• **What the task requires**
Write down exactly what lies from the line containing "font-size: 37px;" to the end of the records, inclusive, and omit the pictures.

• **Provided material**

++++++++++++++++++++

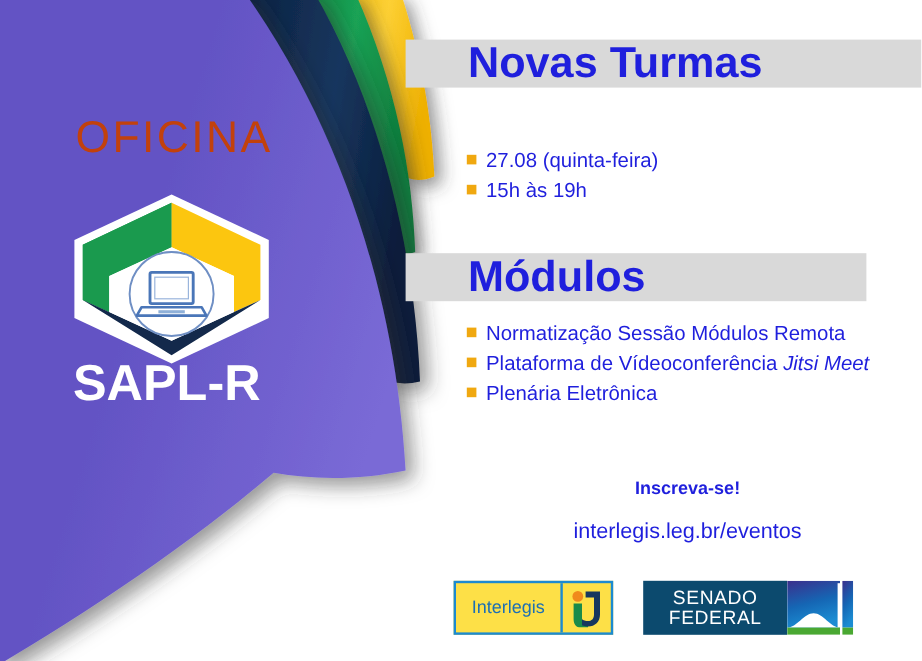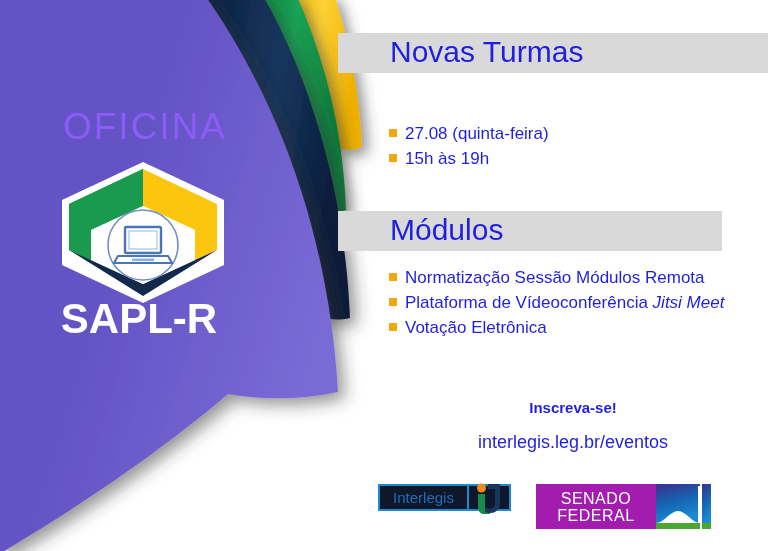--- a/index.html
+++ b/index.html
@@ -75,8 +75,8 @@
     top: 50%;
     transform: translateY(-52%);
     color: #1f1fdd;
-    font-size: 30px;
-    font-weight: 400;
+    font-size: 36px;
+    font-weight: 700;
     white-space: nowrap;
     font-family: "Liberation Sans", sans-serif;
   }

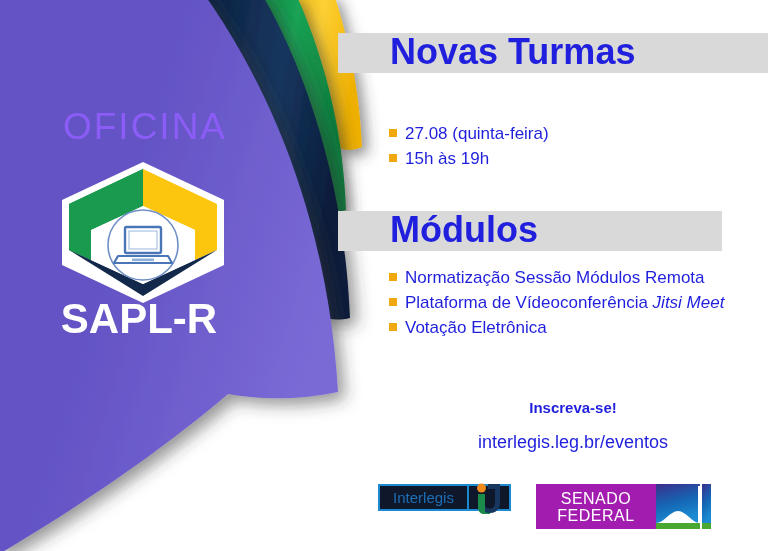--- a/index.html
+++ b/index.html
@@ -32,10 +32,10 @@
   .oficina-word {
     position: absolute;
     left: 0px;
-    top: 108px;
+    top: 96px;
     width: 290px;
     text-align: center;
-    color: #8b5cf6;
+    color: #c2410c;
     font-size: 37px;
     letter-spacing: 2px;
     font-weight: 400;

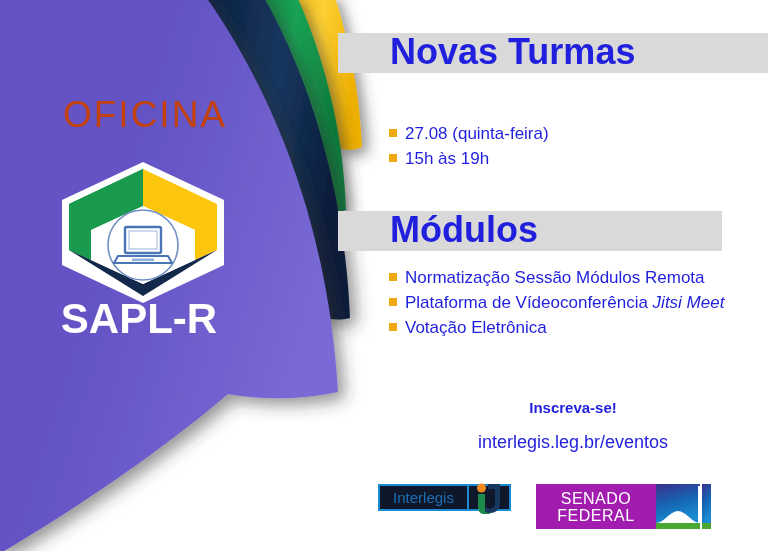--- a/index.html
+++ b/index.html
@@ -304,7 +304,7 @@
     </li>
     <li>
       <span class="bullet-sq"></span>
-      <span>Votação Eletrônica</span>
+      <span>Plenária Eletrônica</span>
     </li>
   </ul>
 

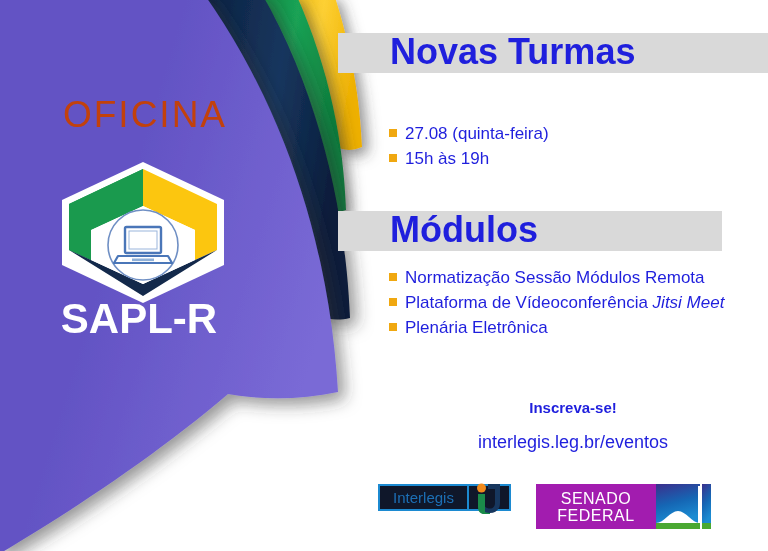--- a/index.html
+++ b/index.html
@@ -147,9 +147,9 @@
     left: 0px;
     top: 0px;
     width: 133px;
-    height: 27px;
+    height: 45px;
     border: 2px solid #1c8ad1;
-    background: #0f172a;
+    background: #fde047;
     box-sizing: border-box;
     display: flex;
   }

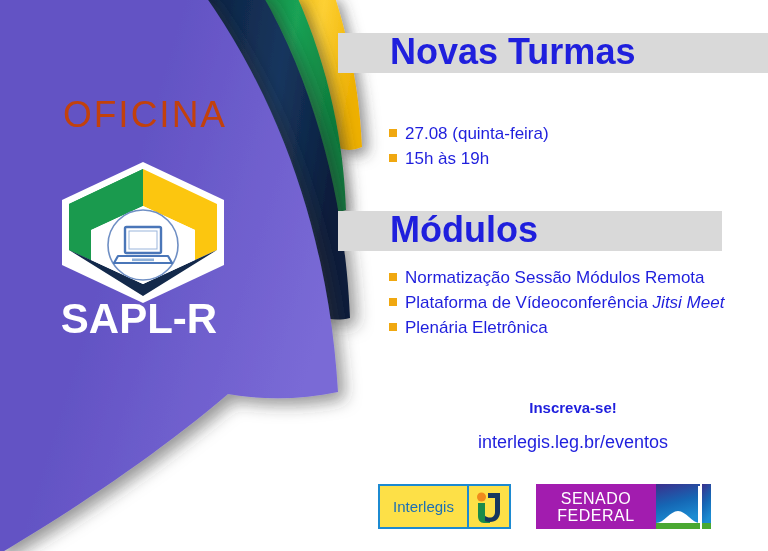--- a/index.html
+++ b/index.html
@@ -181,7 +181,7 @@
   }
   #senado-logo .sf-text-cell {
     width: 120px;
-    background: #a21caf;
+    background: #0c4a6e;
     display: flex;
     flex-direction: column;
     align-items: center;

++++++++++++++++++++

• **Task output**
     font-size: 37px;
     letter-spacing: 2px;
     font-weight: 400;

--- a/index.html
+++ b/index.html
@@ -304,7 +304,7 @@
     </li>
     <li>
       <span class="bullet-sq"></span>
-      <span>Votação Eletrônica</span>
+      <span>Plenária Eletrônica</span>
     </li>
   </ul>
 

--- a/index.html
+++ b/index.html
@@ -147,9 +147,9 @@
     left: 0px;
     top: 0px;
     width: 133px;
-    height: 27px;
+    height: 45px;
     border: 2px solid #1c8ad1;
-    background: #0f172a;
+    background: #fde047;
     box-sizing: border-box;
     display: flex;
   }

--- a/index.html
+++ b/index.html
@@ -181,7 +181,7 @@
   }
   #senado-logo .sf-text-cell {
     width: 120px;
-    background: #a21caf;
+    background: #0c4a6e;
     display: flex;
     flex-direction: column;
     align-items: center;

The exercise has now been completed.